Prosecutors and proponents of Shaken Baby Syndrome assert that retinal hemorrhages are pathognomonic for (i.e. diagnostic of) Shaken Baby Syndrome. In fact, retinal hemorrhages are found in a myriad of different conditions, most of which result in a sudden increase in intracranial pressure. A human head is a closed space, with limited spare room for things like bleeding and swelling. Therefore, when the brain has reached its cranial capacity, but is still increasing in mass, it becomes compressed and pushes down toward the only escape route- the foramen magnum. The mechanisms behind the respiratory arrest or death in "SBS" cases are also the result of increased intracranial pressure. Retinal hemorrhages are found in 30-40% of all vaginal births (1). Other known causes of retinal hemorrhages include: CPR (2); coagulation disorders (3); accidental trauma (4); strangulation (5); scurvy, (6); and other conditions that cause central retinal vein occlusion. (7, 8). Retinal hemorrhages are commonly found with subarachnoid hemorrhages (9) and are indistinguishable from those found in patients with subdural hematomas (10). Retinal hemorrhages have also been observed after vaccination with Hepatitis B Vaccine (11), and in persons with or autoimmune disorders such as Goodpaster's Syndrome (12).


1. Kaur B, & Taylor D. (1990) Current Topic: Retinal Hemorrhages. Arch. Dis. Child 65:1369 - 1372.

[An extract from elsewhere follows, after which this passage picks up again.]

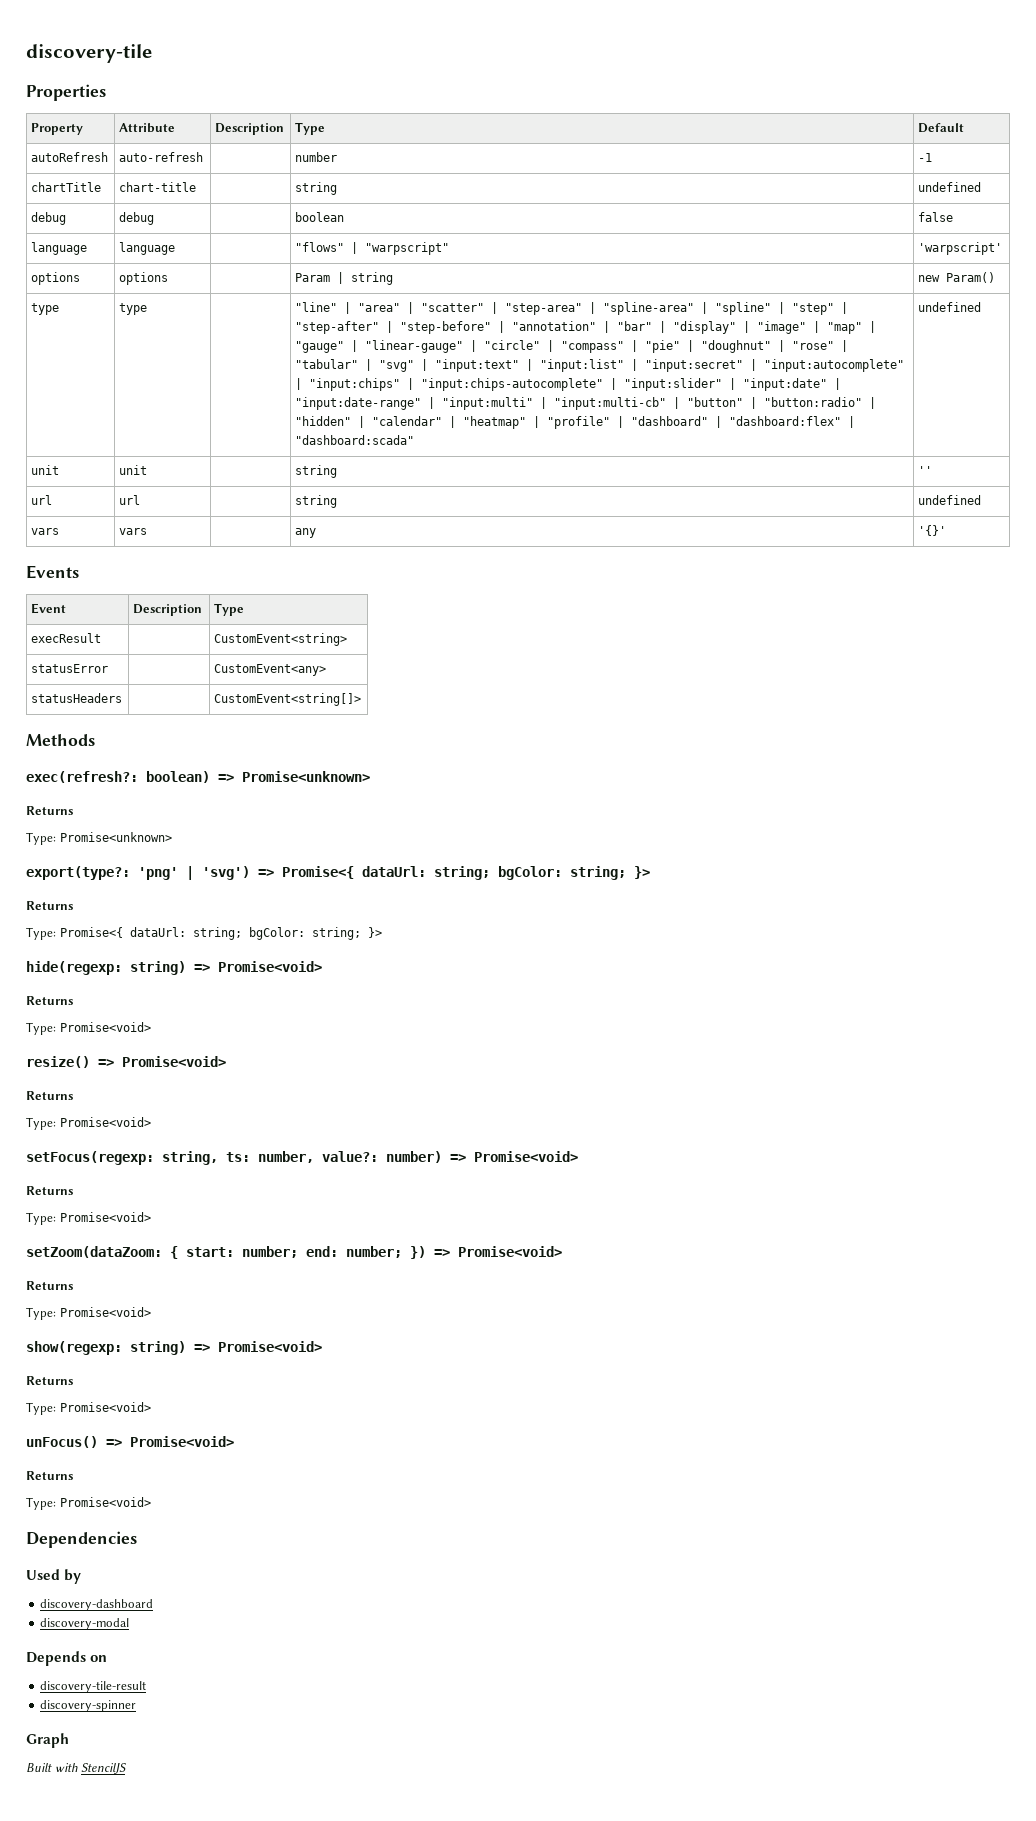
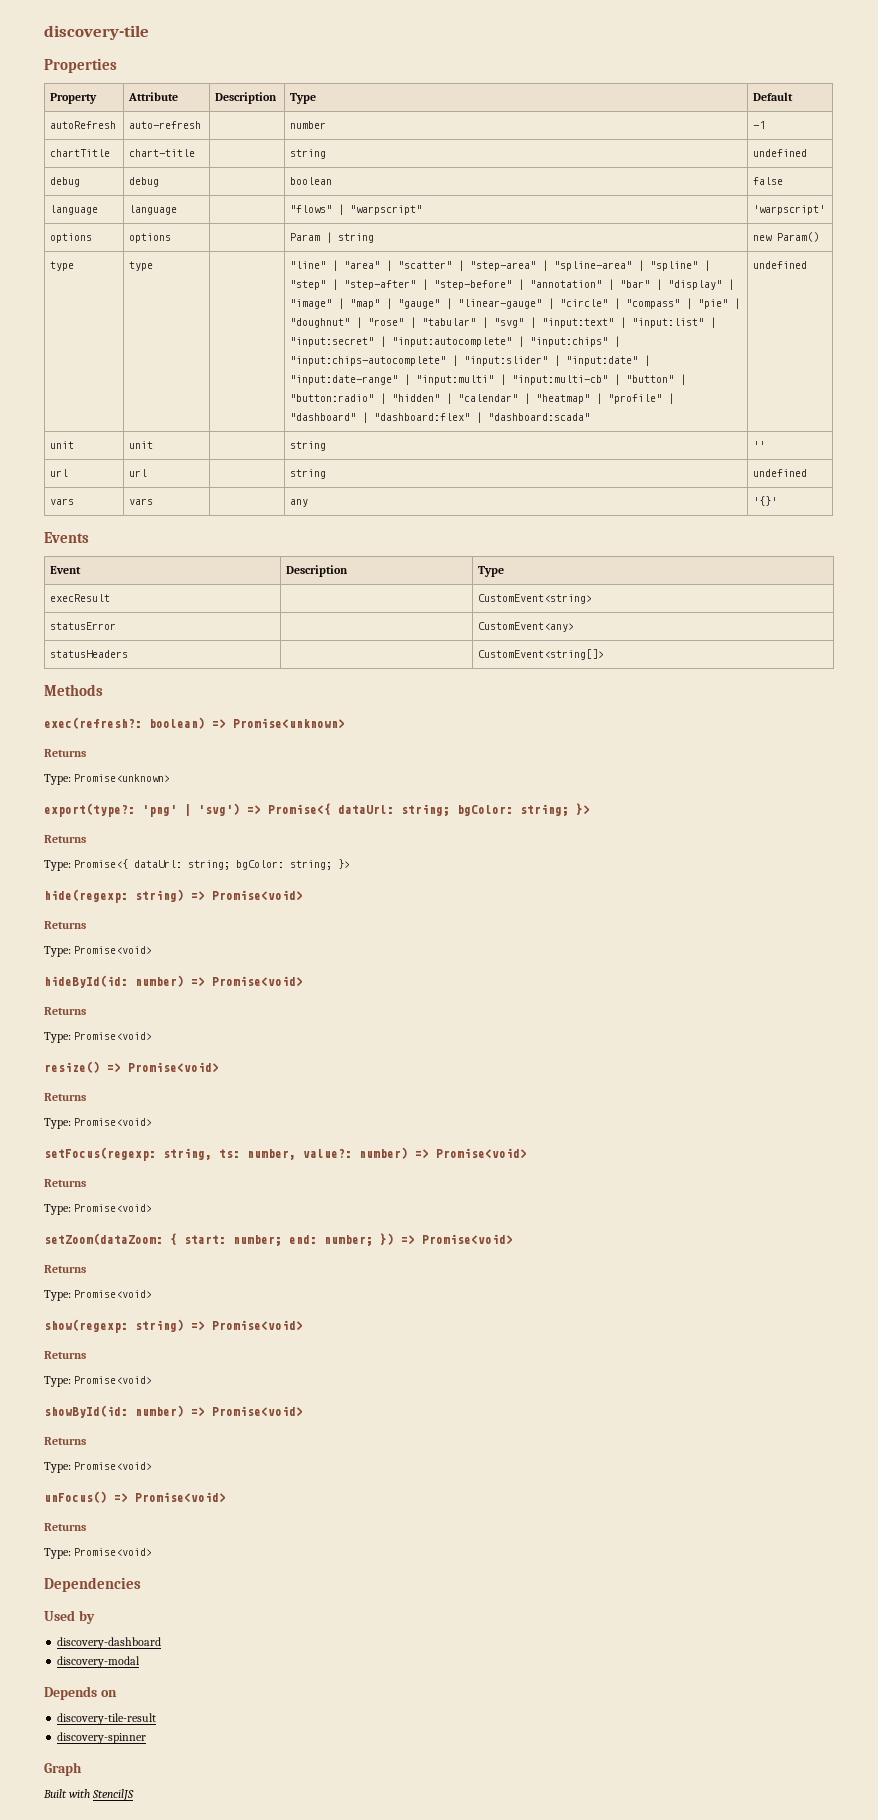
(151, 1027) none -> [44,975,303,988] [44,1007,86,1015] [44,1032,153,1043] // hideById(id: number) => Promise<void> // Returns // Type: Promise<void>
(151, 1407) none -> [44,1405,303,1418] [44,1437,86,1445] [44,1462,153,1473] // showById(id: number) => Promise<void> // Returns // Type: Promise<void>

2. Goetting MG, Sowa B (1990). Retinal hemorrhage after cardiopulmonary resuscitation in children: an etiologic reevaluation. Pediatrics 85:585-588.

3. Nelson, L. Disorders of the Eye. In: Textbooks of Pediatrics. Behrman, R., Kliegman, R., Arvin, A. Fifteenth Edition. W.B. Saunders Company (Philadelphia). 1996. pgs. 1790-1797.

4. Elner SG, Elner VM, Arnall M, Albert DM.(1990) Ocular and associated systematic findings in suspected child abuse. A necropsy study. Arch Ophthal 108: 1094-1101.

5. Spitz and Fisher: Medicological Investigation of Death. Supra

6. Hess, A. Scurry Past and Present. J.P. Lippincott Company. Philadelphia and London. 1920.

7. Gutman, F. (1983). Evaluation of a Patient with Central Vein Occlusion. American Academy of Ophthalmology. 90(5) 481-483.

8. Iijima H, Gohdo T, Imai M, & Tsukahra S. (1998) Thrombin-Anti-thrombin III Complex in Acute Retinal Vein Occlusion. American Journal of Ophthalmology 126(5): 677-682.

9. Biousse, V., Mendicino, M., Simon, D. and Newman, N. (1998). The Ophthalmology of Intracranial Vascular Abnormalities. American Journal of Ophthalmology 125(4):527-544.

10. Budenz DL, Farber MG, Mirchandani HG, Park H, Rorke LB (1994). Ocular and optic nerve hemorrhages in abused infants with intracranial injuries. Ophthalmol 101:559-565.

11. Devin F, Roques G, Disdier P, Rodor F, Weiller P.J, (1996). Occlusion of central retinal vein after hepatitis B vaccination. The Lancet Vol. 147: 1626.

12. Boucher,M.C. et. al. (1998) The Photo Gallery of Clinical Opthamology: Bilatera Serous Retinal detachments associated with Goodpasters's syndrome. Canadian Journal of Opthamology 33:46-47.

13. Matson, Neurosurgery of Infancy and Childhood.

Dianne Jacobs Thompson  Est. 2007
Also (alternative medicine featuring drugless cancer treatments)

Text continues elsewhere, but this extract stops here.